- Keywords: Invariance, Robustness, Adversarial Examples
- TL;DR: We show that invariance-based adversarial examples are a threat to perturbation robust classifiers both theoretically and practically, e.g., by reducing the accuracy of a defense certified to give 87% accuracy to just 12%.
- Abstract: Adversarial examples are malicious inputs crafted to cause a model to misclassify them. In their most common instantiation, "perturbation-based" adversarial examples introduce changes to the input that leave its true label unchanged, yet result in a different model prediction. Conversely, "invariance-based" adversarial examples insert changes to the input that leave the model's prediction unaffected despite the underlying input's label having changed.

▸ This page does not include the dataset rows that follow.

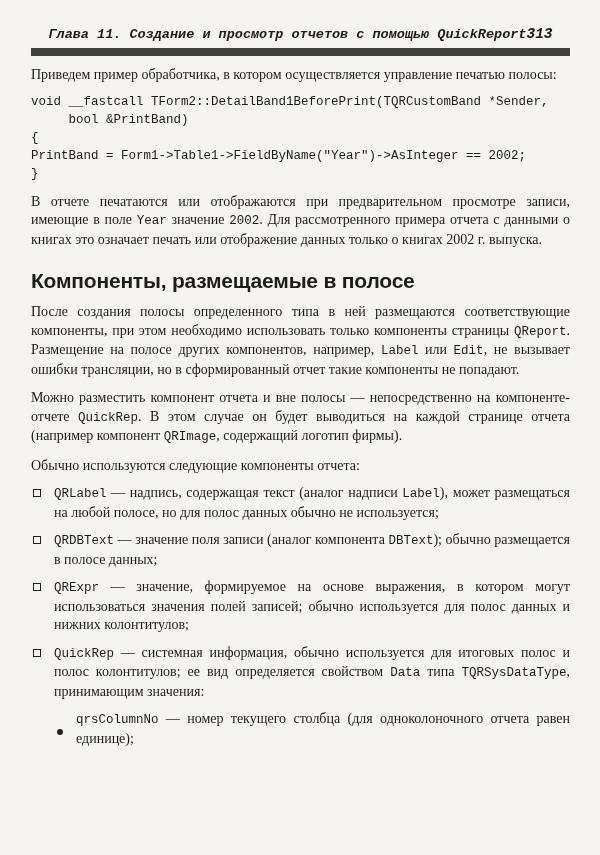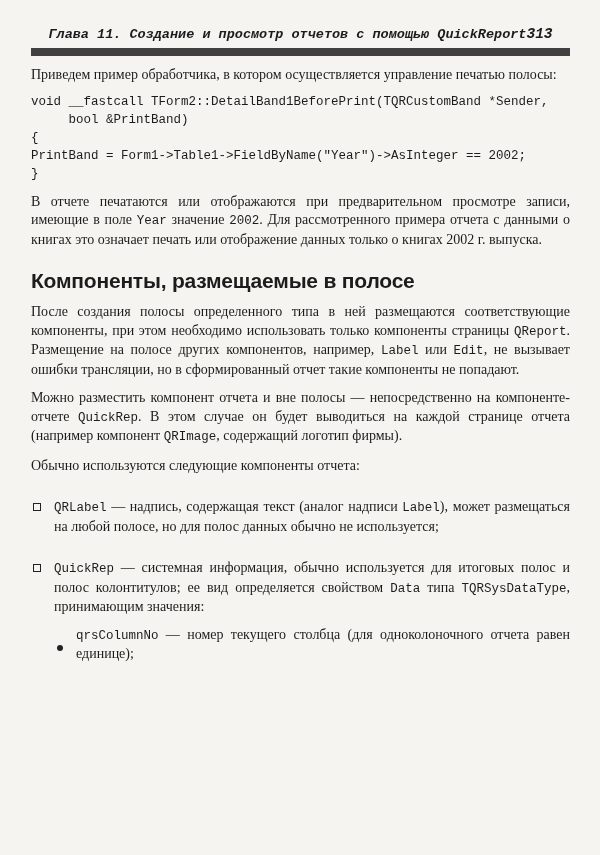--- a/index.html
+++ b/index.html
@@ -41,21 +41,21 @@
   }
   .codeline { white-space: pre; }
   .heading {
     font-family: "Liberation Sans", sans-serif;
     font-weight: bold;
     font-size: 21px;
     letter-spacing: -0.2px;
     margin: 20px 0 6px 0;
   }
   ul.blist { list-style: none; margin: 4px 0 0 0; padding: 0; }
-  ul.blist > li { display: flex; margin-top: 23px; }
+  ul.blist > li { display: flex; margin-top: 9px; }
   .sq {
     flex: 0 0 auto;
     width: 8px; height: 8px;
     border: 1.6px solid #222;
     background: transparent;
     margin: 5px 13px 0 2px;
   }
   .li-wrap { flex: 1; }
   .li-body {
     font-size: 14px; line-height: 18.5px;
@@ -105,20 +105,32 @@
   <ul class="blist">
     <li>
       <span class="sq"></span>
       <div class="li-wrap">
         <div class="li-body"><span class="code">QRLabel</span><span class="txt"> — надпись, содержащая текст (аналог надписи </span><span class="code">Label</span><span class="txt">), может размещаться на любой полосе, но для полос данных обычно не используется;</span></div>
       </div>
     </li>
     <li>
       <span class="sq"></span>
       <div class="li-wrap">
+        <div class="li-body"><span class="code">QRDBText</span><span class="txt"> — значение поля записи (аналог компонента </span><span class="code">DBText</span><span class="txt">); обычно размещается в полосе данных;</span></div>
+      </div>
+    </li>
+    <li>
+      <span class="sq"></span>
+      <div class="li-wrap">
+        <div class="li-body"><span class="code">QRExpr</span><span class="txt"> — значение, формируемое на основе выражения, в котором могут использоваться значения полей записей; обычно используется для полос данных и нижних колонтитулов;</span></div>
+      </div>
+    </li>
+    <li>
+      <span class="sq"></span>
+      <div class="li-wrap">
         <div class="li-body"><span class="code">QuickRep</span><span class="txt"> — системная информация, обычно используется для итоговых полос и полос колонтитулов; ее вид определяется свойством </span><span class="code">Data</span><span class="txt"> типа </span><span class="code">TQRSysDataType</span><span class="txt">, принимающим значения:</span></div>
         <ul class="sublist">
           <li>
             <span class="dot"></span>
             <div class="li-body"><span class="code">qrsColumnNo</span><span class="txt"> — номер текущего столбца (для одноколоночного отчета равен единице);</span></div>
           </li>
         </ul>
       </div>
     </li>
   </ul>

So far, the relationship between these two notions of adversarial examples has not been studied, we close this gap. We demonstrate that solely achieving perturbation-based robustness is insufficient for complete adversarial robustness. Worse, we find that classifiers trained to be Lp-norm robust are more vulnerable to invariance-based adversarial examples than their undefended counterparts. We construct theoretical arguments and analytical examples to justify why this is the case. We then illustrate empirically that the consequences of excessive perturbation-robustness can be exploited to craft new attacks. Finally, we show how to attack a provably robust defense --- certified on the MNIST test set to have at least 87% accuracy (with respect to the original test labels) under perturbations of Linfinity-norm below epsilon=0.4 --- and reduce its accuracy (under this threat model with respect to an ensemble of human labelers) to 60% with an automated attack, or just 12% with human-crafted adversarial examples.